--- INFORMATION SUPPLIED Enclosed Below ---

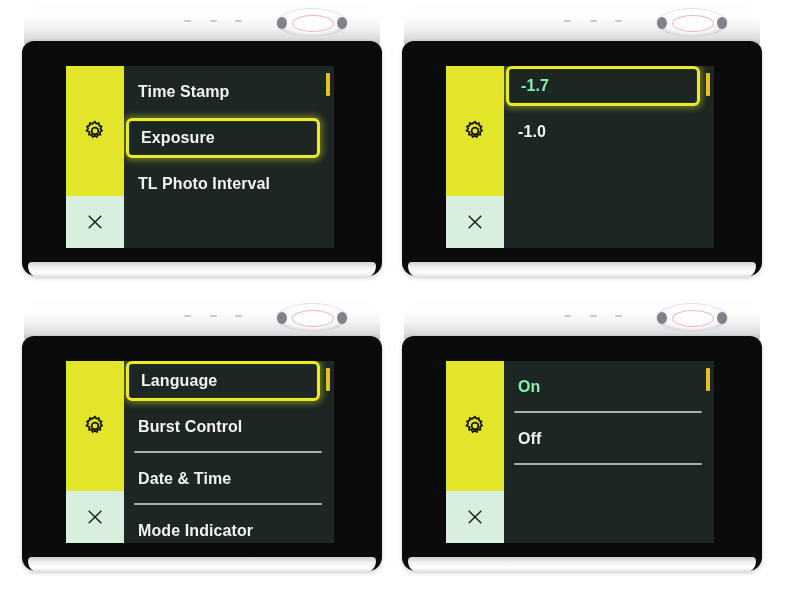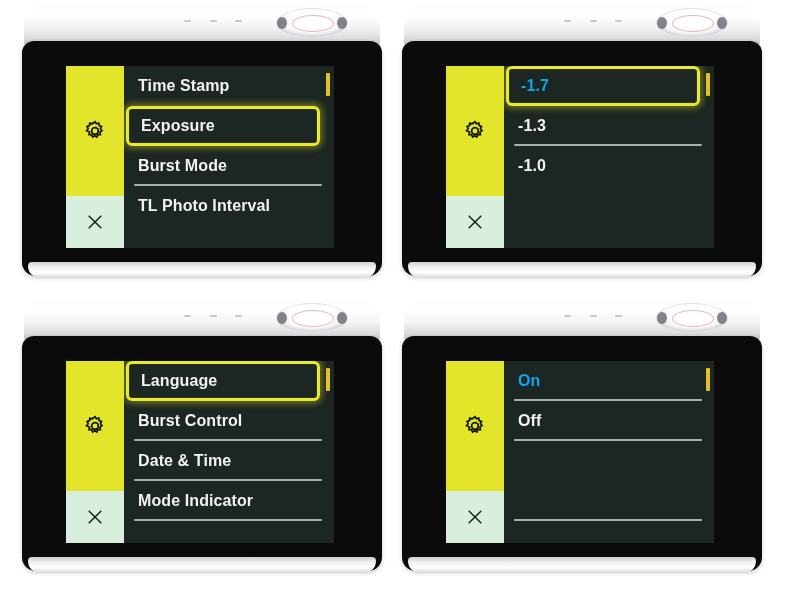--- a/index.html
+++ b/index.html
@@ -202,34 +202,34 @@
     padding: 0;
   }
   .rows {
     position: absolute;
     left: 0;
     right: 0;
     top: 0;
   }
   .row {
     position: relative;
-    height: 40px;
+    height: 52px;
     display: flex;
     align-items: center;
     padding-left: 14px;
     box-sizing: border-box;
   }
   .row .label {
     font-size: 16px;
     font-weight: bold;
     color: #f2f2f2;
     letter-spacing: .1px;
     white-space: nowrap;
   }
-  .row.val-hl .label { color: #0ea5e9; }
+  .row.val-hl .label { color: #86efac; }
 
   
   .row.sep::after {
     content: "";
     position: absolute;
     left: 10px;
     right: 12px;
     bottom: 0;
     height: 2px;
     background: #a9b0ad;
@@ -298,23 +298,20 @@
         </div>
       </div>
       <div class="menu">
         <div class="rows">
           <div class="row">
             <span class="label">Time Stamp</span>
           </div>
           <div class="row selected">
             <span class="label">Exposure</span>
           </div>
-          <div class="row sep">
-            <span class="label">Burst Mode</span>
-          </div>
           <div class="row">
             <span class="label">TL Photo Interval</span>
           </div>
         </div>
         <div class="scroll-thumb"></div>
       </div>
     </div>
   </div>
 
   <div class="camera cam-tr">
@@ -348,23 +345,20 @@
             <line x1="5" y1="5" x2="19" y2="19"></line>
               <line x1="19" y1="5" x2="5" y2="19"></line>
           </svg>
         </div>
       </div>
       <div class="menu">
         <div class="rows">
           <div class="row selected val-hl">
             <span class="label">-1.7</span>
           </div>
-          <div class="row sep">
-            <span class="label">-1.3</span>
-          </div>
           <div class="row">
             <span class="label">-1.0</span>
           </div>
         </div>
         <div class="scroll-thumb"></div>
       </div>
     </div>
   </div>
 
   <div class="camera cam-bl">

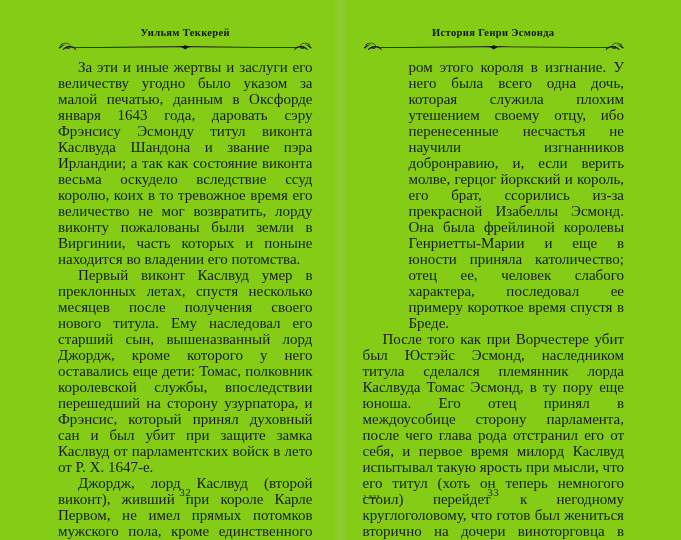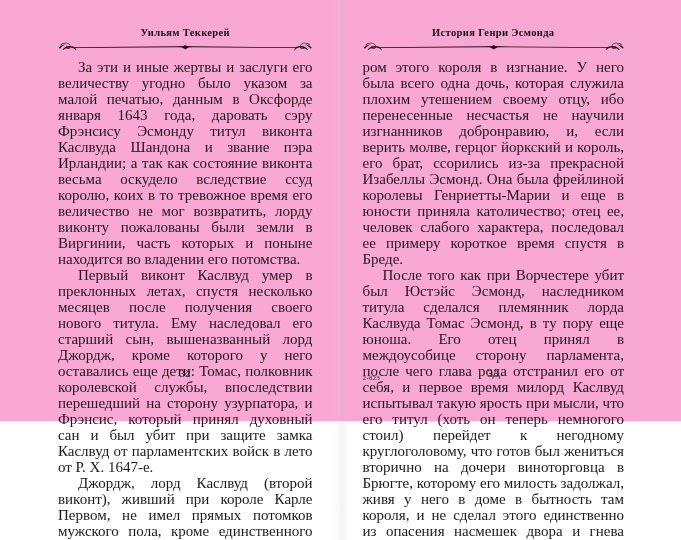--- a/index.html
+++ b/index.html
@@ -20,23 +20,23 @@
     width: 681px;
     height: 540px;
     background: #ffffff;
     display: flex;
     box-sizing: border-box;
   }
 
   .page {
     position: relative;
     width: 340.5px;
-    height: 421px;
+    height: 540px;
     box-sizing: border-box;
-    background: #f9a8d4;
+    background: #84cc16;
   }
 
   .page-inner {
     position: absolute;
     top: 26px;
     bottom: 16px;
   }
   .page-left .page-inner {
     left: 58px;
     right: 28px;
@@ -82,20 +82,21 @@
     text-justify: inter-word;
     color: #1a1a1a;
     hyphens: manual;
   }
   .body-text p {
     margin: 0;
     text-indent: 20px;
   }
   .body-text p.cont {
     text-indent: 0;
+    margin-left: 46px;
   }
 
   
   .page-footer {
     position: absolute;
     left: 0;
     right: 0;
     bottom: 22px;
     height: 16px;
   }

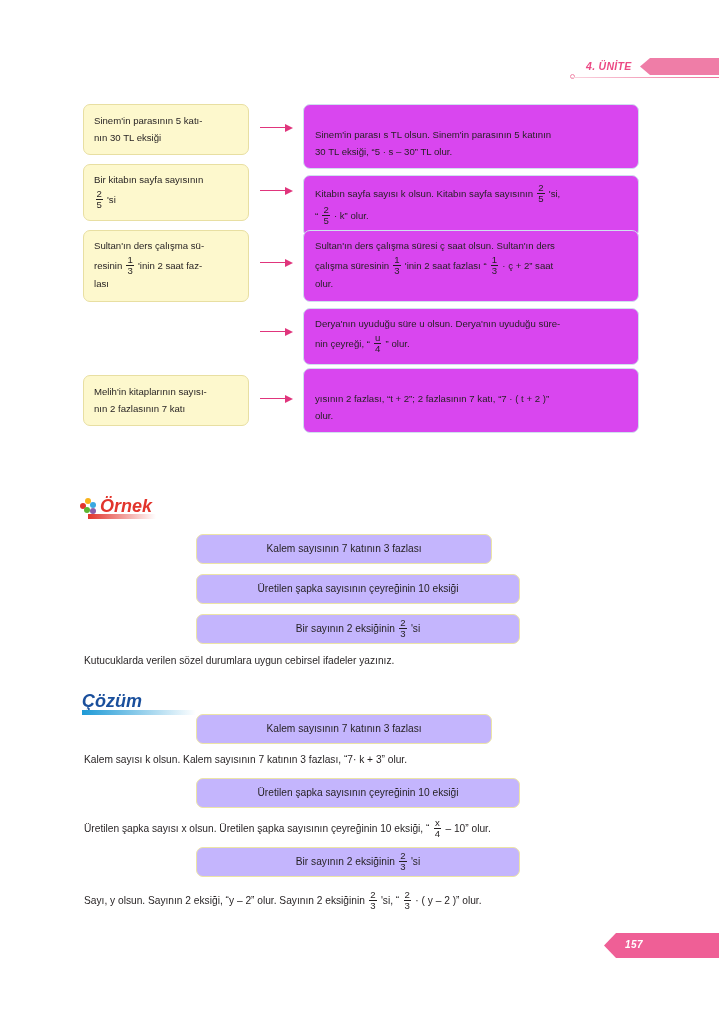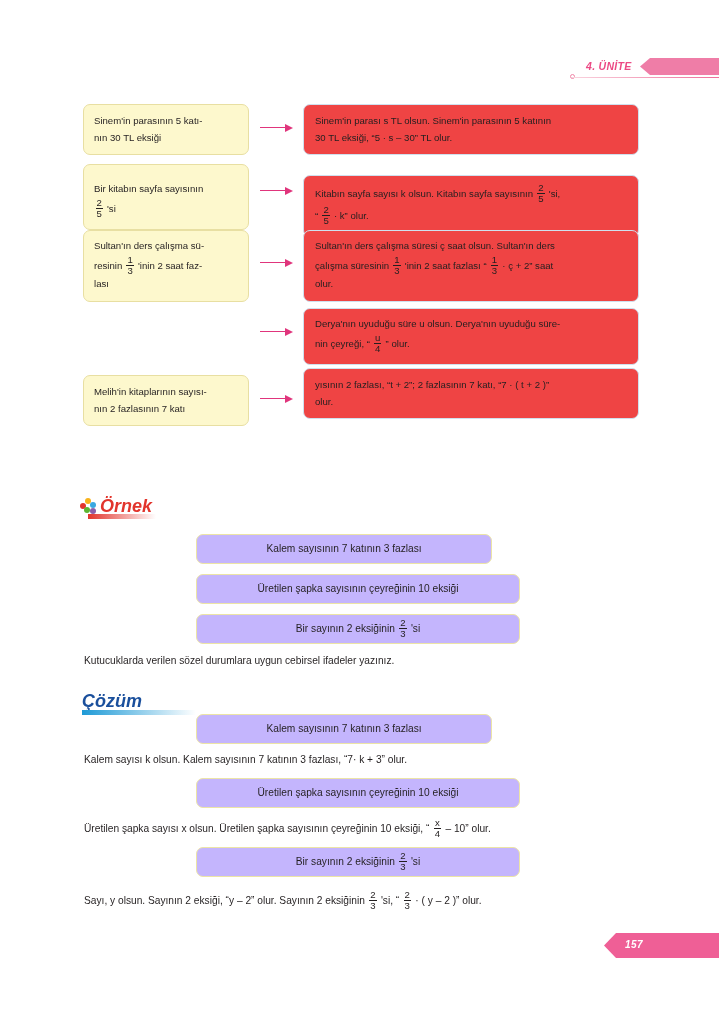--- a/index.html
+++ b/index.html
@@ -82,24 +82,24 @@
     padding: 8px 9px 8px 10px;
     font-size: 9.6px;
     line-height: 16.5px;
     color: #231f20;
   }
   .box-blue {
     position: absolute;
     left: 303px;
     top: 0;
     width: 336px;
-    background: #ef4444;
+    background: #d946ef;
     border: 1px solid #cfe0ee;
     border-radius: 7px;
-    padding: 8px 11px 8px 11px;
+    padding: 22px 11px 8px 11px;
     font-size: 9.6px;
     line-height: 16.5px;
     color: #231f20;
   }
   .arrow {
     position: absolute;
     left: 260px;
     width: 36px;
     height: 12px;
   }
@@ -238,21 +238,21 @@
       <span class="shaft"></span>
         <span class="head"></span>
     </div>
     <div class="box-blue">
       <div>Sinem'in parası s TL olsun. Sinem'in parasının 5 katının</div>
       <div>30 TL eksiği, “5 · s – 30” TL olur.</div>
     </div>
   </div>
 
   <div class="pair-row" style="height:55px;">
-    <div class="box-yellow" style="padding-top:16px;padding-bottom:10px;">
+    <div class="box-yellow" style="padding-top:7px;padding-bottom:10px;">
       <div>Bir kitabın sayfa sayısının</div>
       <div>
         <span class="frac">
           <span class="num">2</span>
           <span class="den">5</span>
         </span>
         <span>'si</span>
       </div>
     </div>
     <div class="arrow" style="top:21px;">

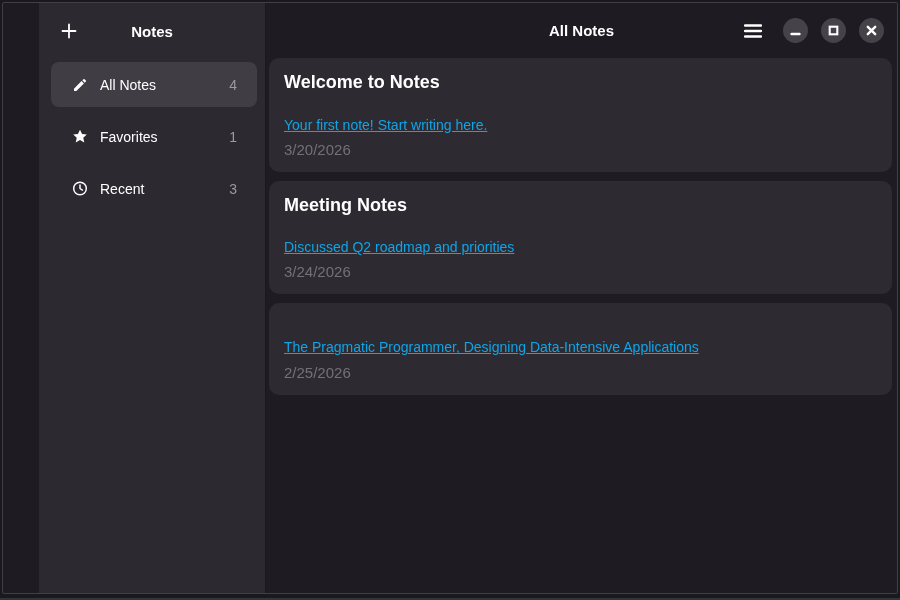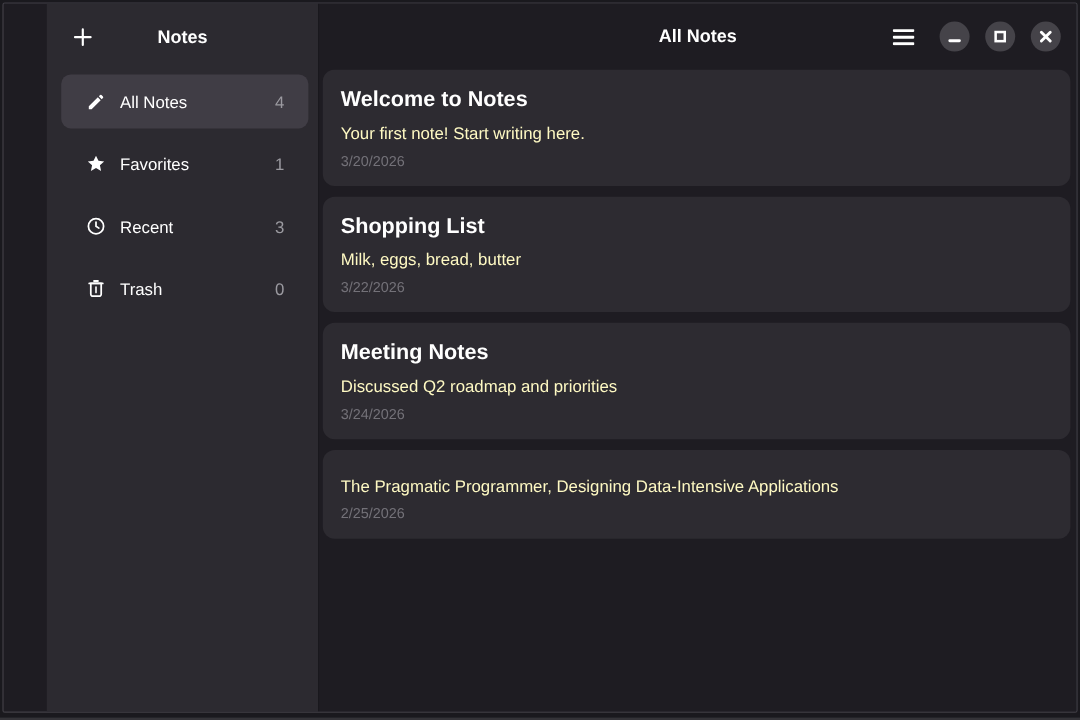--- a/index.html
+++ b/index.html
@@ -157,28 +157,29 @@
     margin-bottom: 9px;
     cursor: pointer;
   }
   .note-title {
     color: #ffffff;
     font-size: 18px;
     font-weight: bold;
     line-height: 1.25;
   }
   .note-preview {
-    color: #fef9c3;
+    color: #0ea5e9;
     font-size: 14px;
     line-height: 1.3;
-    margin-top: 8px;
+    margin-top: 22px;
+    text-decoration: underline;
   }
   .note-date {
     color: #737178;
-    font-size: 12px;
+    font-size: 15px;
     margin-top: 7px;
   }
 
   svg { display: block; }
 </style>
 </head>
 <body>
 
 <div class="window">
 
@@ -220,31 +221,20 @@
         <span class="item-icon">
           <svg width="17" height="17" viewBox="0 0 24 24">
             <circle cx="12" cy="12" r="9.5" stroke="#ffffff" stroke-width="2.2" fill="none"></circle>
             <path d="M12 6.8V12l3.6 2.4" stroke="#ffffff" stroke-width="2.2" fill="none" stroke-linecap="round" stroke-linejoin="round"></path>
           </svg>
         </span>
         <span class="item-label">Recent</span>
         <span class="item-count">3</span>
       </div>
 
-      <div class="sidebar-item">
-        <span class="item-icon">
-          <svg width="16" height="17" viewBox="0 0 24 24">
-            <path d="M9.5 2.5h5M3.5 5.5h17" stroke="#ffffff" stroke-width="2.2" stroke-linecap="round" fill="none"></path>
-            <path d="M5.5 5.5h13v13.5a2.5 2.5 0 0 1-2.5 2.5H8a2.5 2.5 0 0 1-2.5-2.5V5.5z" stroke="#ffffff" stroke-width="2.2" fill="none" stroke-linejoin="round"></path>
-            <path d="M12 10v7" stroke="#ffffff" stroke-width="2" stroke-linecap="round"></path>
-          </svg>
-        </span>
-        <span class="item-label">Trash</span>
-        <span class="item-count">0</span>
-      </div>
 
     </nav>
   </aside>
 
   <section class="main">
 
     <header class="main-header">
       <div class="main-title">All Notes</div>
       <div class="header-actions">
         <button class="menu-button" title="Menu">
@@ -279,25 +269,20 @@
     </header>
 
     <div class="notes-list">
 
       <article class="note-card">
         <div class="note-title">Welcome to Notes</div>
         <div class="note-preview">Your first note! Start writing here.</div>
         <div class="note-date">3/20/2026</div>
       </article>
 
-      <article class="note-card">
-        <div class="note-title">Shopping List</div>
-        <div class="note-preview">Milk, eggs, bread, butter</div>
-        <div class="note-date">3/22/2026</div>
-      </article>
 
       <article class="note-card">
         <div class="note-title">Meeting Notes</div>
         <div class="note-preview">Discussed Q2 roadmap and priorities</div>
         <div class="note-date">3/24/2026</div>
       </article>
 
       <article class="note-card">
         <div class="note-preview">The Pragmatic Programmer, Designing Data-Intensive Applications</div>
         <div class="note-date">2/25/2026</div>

--- End of Enclosed INFORMATION SUPPLIED ---

EXERCISE DESCRIPTION
Without the pictures, retype all of the data above exactly.

SOLUTION TO THIS TASK
--- a/index.html
+++ b/index.html
@@ -202,34 +202,34 @@
     padding: 0;
   }
   .rows {
     position: absolute;
     left: 0;
     right: 0;
     top: 0;
   }
   .row {
     position: relative;
-    height: 40px;
+    height: 52px;
     display: flex;
     align-items: center;
     padding-left: 14px;
     box-sizing: border-box;
   }
   .row .label {
     font-size: 16px;
     font-weight: bold;
     color: #f2f2f2;
     letter-spacing: .1px;
     white-space: nowrap;
   }
-  .row.val-hl .label { color: #0ea5e9; }
+  .row.val-hl .label { color: #86efac; }
 
   
   .row.sep::after {
     content: "";
     position: absolute;
     left: 10px;
     right: 12px;
     bottom: 0;
     height: 2px;
     background: #a9b0ad;
@@ -298,23 +298,20 @@
         </div>
       </div>
       <div class="menu">
         <div class="rows">
           <div class="row">
             <span class="label">Time Stamp</span>
           </div>
           <div class="row selected">
             <span class="label">Exposure</span>
           </div>
-          <div class="row sep">
-            <span class="label">Burst Mode</span>
-          </div>
           <div class="row">
             <span class="label">TL Photo Interval</span>
           </div>
         </div>
         <div class="scroll-thumb"></div>
       </div>
     </div>
   </div>
 
   <div class="camera cam-tr">
@@ -348,23 +345,20 @@
             <line x1="5" y1="5" x2="19" y2="19"></line>
               <line x1="19" y1="5" x2="5" y2="19"></line>
           </svg>
         </div>
       </div>
       <div class="menu">
         <div class="rows">
           <div class="row selected val-hl">
             <span class="label">-1.7</span>
           </div>
-          <div class="row sep">
-            <span class="label">-1.3</span>
-          </div>
           <div class="row">
             <span class="label">-1.0</span>
           </div>
         </div>
         <div class="scroll-thumb"></div>
       </div>
     </div>
   </div>
 
   <div class="camera cam-bl">

--- a/index.html
+++ b/index.html
@@ -20,23 +20,23 @@
     width: 681px;
     height: 540px;
     background: #ffffff;
     display: flex;
     box-sizing: border-box;
   }
 
   .page {
     position: relative;
     width: 340.5px;
-    height: 421px;
+    height: 540px;
     box-sizing: border-box;
-    background: #f9a8d4;
+    background: #84cc16;
   }
 
   .page-inner {
     position: absolute;
     top: 26px;
     bottom: 16px;
   }
   .page-left .page-inner {
     left: 58px;
     right: 28px;
@@ -82,20 +82,21 @@
     text-justify: inter-word;
     color: #1a1a1a;
     hyphens: manual;
   }
   .body-text p {
     margin: 0;
     text-indent: 20px;
   }
   .body-text p.cont {
     text-indent: 0;
+    margin-left: 46px;
   }
 
   
   .page-footer {
     position: absolute;
     left: 0;
     right: 0;
     bottom: 22px;
     height: 16px;
   }

--- a/index.html
+++ b/index.html
@@ -82,24 +82,24 @@
     padding: 8px 9px 8px 10px;
     font-size: 9.6px;
     line-height: 16.5px;
     color: #231f20;
   }
   .box-blue {
     position: absolute;
     left: 303px;
     top: 0;
     width: 336px;
-    background: #ef4444;
+    background: #d946ef;
     border: 1px solid #cfe0ee;
     border-radius: 7px;
-    padding: 8px 11px 8px 11px;
+    padding: 22px 11px 8px 11px;
     font-size: 9.6px;
     line-height: 16.5px;
     color: #231f20;
   }
   .arrow {
     position: absolute;
     left: 260px;
     width: 36px;
     height: 12px;
   }
@@ -238,21 +238,21 @@
       <span class="shaft"></span>
         <span class="head"></span>
     </div>
     <div class="box-blue">
       <div>Sinem'in parası s TL olsun. Sinem'in parasının 5 katının</div>
       <div>30 TL eksiği, “5 · s – 30” TL olur.</div>
     </div>
   </div>
 
   <div class="pair-row" style="height:55px;">
-    <div class="box-yellow" style="padding-top:16px;padding-bottom:10px;">
+    <div class="box-yellow" style="padding-top:7px;padding-bottom:10px;">
       <div>Bir kitabın sayfa sayısının</div>
       <div>
         <span class="frac">
           <span class="num">2</span>
           <span class="den">5</span>
         </span>
         <span>'si</span>
       </div>
     </div>
     <div class="arrow" style="top:21px;">

--- a/index.html
+++ b/index.html
@@ -157,28 +157,29 @@
     margin-bottom: 9px;
     cursor: pointer;
   }
   .note-title {
     color: #ffffff;
     font-size: 18px;
     font-weight: bold;
     line-height: 1.25;
   }
   .note-preview {
-    color: #fef9c3;
+    color: #0ea5e9;
     font-size: 14px;
     line-height: 1.3;
-    margin-top: 8px;
+    margin-top: 22px;
+    text-decoration: underline;
   }
   .note-date {
     color: #737178;
-    font-size: 12px;
+    font-size: 15px;
     margin-top: 7px;
   }
 
   svg { display: block; }
 </style>
 </head>
 <body>
 
 <div class="window">
 
@@ -220,31 +221,20 @@
         <span class="item-icon">
           <svg width="17" height="17" viewBox="0 0 24 24">
             <circle cx="12" cy="12" r="9.5" stroke="#ffffff" stroke-width="2.2" fill="none"></circle>
             <path d="M12 6.8V12l3.6 2.4" stroke="#ffffff" stroke-width="2.2" fill="none" stroke-linecap="round" stroke-linejoin="round"></path>
           </svg>
         </span>
         <span class="item-label">Recent</span>
         <span class="item-count">3</span>
       </div>
 
-      <div class="sidebar-item">
-        <span class="item-icon">
-          <svg width="16" height="17" viewBox="0 0 24 24">
-            <path d="M9.5 2.5h5M3.5 5.5h17" stroke="#ffffff" stroke-width="2.2" stroke-linecap="round" fill="none"></path>
-            <path d="M5.5 5.5h13v13.5a2.5 2.5 0 0 1-2.5 2.5H8a2.5 2.5 0 0 1-2.5-2.5V5.5z" stroke="#ffffff" stroke-width="2.2" fill="none" stroke-linejoin="round"></path>
-            <path d="M12 10v7" stroke="#ffffff" stroke-width="2" stroke-linecap="round"></path>
-          </svg>
-        </span>
-        <span class="item-label">Trash</span>
-        <span class="item-count">0</span>
-      </div>
 
     </nav>
   </aside>
 
   <section class="main">
 
     <header class="main-header">
       <div class="main-title">All Notes</div>
       <div class="header-actions">
         <button class="menu-button" title="Menu">
@@ -279,25 +269,20 @@
     </header>
 
     <div class="notes-list">
 
       <article class="note-card">
         <div class="note-title">Welcome to Notes</div>
         <div class="note-preview">Your first note! Start writing here.</div>
         <div class="note-date">3/20/2026</div>
       </article>
 
-      <article class="note-card">
-        <div class="note-title">Shopping List</div>
-        <div class="note-preview">Milk, eggs, bread, butter</div>
-        <div class="note-date">3/22/2026</div>
-      </article>
 
       <article class="note-card">
         <div class="note-title">Meeting Notes</div>
         <div class="note-preview">Discussed Q2 roadmap and priorities</div>
         <div class="note-date">3/24/2026</div>
       </article>
 
       <article class="note-card">
         <div class="note-preview">The Pragmatic Programmer, Designing Data-Intensive Applications</div>
         <div class="note-date">2/25/2026</div>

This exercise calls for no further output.